▶ _Work order_:
Each entry must appear in the answer exactly as it does here.

▶ _Stored data_:
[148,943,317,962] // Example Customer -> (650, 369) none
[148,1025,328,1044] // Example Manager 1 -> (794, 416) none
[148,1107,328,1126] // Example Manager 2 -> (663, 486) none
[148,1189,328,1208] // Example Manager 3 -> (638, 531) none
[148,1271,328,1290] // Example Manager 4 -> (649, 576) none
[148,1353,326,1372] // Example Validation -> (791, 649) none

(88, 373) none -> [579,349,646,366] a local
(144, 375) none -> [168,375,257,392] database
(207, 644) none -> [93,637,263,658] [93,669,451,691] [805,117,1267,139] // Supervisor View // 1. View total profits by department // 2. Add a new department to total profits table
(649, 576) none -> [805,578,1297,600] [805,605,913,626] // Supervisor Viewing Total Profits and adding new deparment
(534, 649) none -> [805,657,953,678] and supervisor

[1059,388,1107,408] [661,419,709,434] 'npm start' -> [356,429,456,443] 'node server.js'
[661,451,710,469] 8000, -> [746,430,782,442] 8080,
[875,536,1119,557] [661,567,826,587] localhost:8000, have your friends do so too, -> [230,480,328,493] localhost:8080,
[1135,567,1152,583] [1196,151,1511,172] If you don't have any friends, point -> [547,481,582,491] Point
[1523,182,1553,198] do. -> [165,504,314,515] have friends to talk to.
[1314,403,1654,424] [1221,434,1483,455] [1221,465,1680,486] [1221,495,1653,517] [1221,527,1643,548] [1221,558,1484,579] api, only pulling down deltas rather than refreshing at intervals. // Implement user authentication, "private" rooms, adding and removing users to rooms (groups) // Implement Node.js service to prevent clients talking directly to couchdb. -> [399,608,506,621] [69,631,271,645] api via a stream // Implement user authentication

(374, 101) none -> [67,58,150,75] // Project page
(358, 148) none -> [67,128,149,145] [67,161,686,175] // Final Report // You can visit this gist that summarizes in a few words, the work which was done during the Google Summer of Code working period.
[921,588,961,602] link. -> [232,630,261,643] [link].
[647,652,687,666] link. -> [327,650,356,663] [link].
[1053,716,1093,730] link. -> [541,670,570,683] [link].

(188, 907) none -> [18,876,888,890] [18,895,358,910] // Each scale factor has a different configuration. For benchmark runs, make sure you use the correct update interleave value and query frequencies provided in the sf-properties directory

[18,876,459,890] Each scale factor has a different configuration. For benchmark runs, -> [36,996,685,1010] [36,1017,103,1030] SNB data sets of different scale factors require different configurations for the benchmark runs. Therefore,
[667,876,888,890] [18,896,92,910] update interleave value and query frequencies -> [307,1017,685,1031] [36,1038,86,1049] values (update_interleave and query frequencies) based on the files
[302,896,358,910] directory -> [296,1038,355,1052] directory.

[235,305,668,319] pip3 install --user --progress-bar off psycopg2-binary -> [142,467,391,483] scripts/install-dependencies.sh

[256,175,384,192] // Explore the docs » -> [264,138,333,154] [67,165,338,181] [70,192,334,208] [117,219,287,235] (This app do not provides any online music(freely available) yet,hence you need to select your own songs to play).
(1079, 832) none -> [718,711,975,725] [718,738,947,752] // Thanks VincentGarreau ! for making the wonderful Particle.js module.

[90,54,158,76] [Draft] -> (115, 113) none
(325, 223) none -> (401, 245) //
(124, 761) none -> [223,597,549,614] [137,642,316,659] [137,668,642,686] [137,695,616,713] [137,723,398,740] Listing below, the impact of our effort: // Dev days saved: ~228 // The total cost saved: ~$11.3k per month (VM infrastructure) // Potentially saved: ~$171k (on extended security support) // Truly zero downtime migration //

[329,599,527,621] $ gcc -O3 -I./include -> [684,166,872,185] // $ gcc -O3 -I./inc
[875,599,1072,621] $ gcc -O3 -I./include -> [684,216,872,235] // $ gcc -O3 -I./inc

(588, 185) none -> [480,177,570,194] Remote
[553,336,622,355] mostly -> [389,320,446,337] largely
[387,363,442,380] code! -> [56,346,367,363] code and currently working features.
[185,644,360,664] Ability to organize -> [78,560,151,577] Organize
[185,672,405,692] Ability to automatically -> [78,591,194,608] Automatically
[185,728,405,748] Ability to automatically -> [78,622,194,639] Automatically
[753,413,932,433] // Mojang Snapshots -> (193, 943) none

▶ _Answer to the problem_:
[148,943,317,962] // Example Customer -> (650, 369) none
[148,1025,328,1044] // Example Manager 1 -> (794, 416) none
[148,1107,328,1126] // Example Manager 2 -> (663, 486) none
[148,1189,328,1208] // Example Manager 3 -> (638, 531) none
[148,1271,328,1290] // Example Manager 4 -> (649, 576) none
[148,1353,326,1372] // Example Validation -> (791, 649) none

(88, 373) none -> [579,349,646,366] a local
(144, 375) none -> [168,375,257,392] database
(207, 644) none -> [93,637,263,658] [93,669,451,691] [805,117,1267,139] // Supervisor View // 1. View total profits by department // 2. Add a new department to total profits table
(649, 576) none -> [805,578,1297,600] [805,605,913,626] // Supervisor Viewing Total Profits and adding new deparment
(534, 649) none -> [805,657,953,678] and supervisor

[1059,388,1107,408] [661,419,709,434] 'npm start' -> [356,429,456,443] 'node server.js'
[661,451,710,469] 8000, -> [746,430,782,442] 8080,
[875,536,1119,557] [661,567,826,587] localhost:8000, have your friends do so too, -> [230,480,328,493] localhost:8080,
[1135,567,1152,583] [1196,151,1511,172] If you don't have any friends, point -> [547,481,582,491] Point
[1523,182,1553,198] do. -> [165,504,314,515] have friends to talk to.
[1314,403,1654,424] [1221,434,1483,455] [1221,465,1680,486] [1221,495,1653,517] [1221,527,1643,548] [1221,558,1484,579] api, only pulling down deltas rather than refreshing at intervals. // Implement user authentication, "private" rooms, adding and removing users to rooms (groups) // Implement Node.js service to prevent clients talking directly to couchdb. -> [399,608,506,621] [69,631,271,645] api via a stream // Implement user authentication

(374, 101) none -> [67,58,150,75] // Project page
(358, 148) none -> [67,128,149,145] [67,161,686,175] // Final Report // You can visit this gist that summarizes in a few words, the work which was done during the Google Summer of Code working period.
[921,588,961,602] link. -> [232,630,261,643] [link].
[647,652,687,666] link. -> [327,650,356,663] [link].
[1053,716,1093,730] link. -> [541,670,570,683] [link].

(188, 907) none -> [18,876,888,890] [18,895,358,910] // Each scale factor has a different configuration. For benchmark runs, make sure you use the correct update interleave value and query frequencies provided in the sf-properties directory

[18,876,459,890] Each scale factor has a different configuration. For benchmark runs, -> [36,996,685,1010] [36,1017,103,1030] SNB data sets of different scale factors require different configurations for the benchmark runs. Therefore,
[667,876,888,890] [18,896,92,910] update interleave value and query frequencies -> [307,1017,685,1031] [36,1038,86,1049] values (update_interleave and query frequencies) based on the files
[302,896,358,910] directory -> [296,1038,355,1052] directory.

[235,305,668,319] pip3 install --user --progress-bar off psycopg2-binary -> [142,467,391,483] scripts/install-dependencies.sh

[256,175,384,192] // Explore the docs » -> [264,138,333,154] [67,165,338,181] [70,192,334,208] [117,219,287,235] (This app do not provides any online music(freely available) yet,hence you need to select your own songs to play).
(1079, 832) none -> [718,711,975,725] [718,738,947,752] // Thanks VincentGarreau ! for making the wonderful Particle.js module.

[90,54,158,76] [Draft] -> (115, 113) none
(325, 223) none -> (401, 245) //
(124, 761) none -> [223,597,549,614] [137,642,316,659] [137,668,642,686] [137,695,616,713] [137,723,398,740] Listing below, the impact of our effort: // Dev days saved: ~228 // The total cost saved: ~$11.3k per month (VM infrastructure) // Potentially saved: ~$171k (on extended security support) // Truly zero downtime migration //

[329,599,527,621] $ gcc -O3 -I./include -> [684,166,872,185] // $ gcc -O3 -I./inc
[875,599,1072,621] $ gcc -O3 -I./include -> [684,216,872,235] // $ gcc -O3 -I./inc

(588, 185) none -> [480,177,570,194] Remote
[553,336,622,355] mostly -> [389,320,446,337] largely
[387,363,442,380] code! -> [56,346,367,363] code and currently working features.
[185,644,360,664] Ability to organize -> [78,560,151,577] Organize
[185,672,405,692] Ability to automatically -> [78,591,194,608] Automatically
[185,728,405,748] Ability to automatically -> [78,622,194,639] Automatically
[753,413,932,433] // Mojang Snapshots -> (193, 943) none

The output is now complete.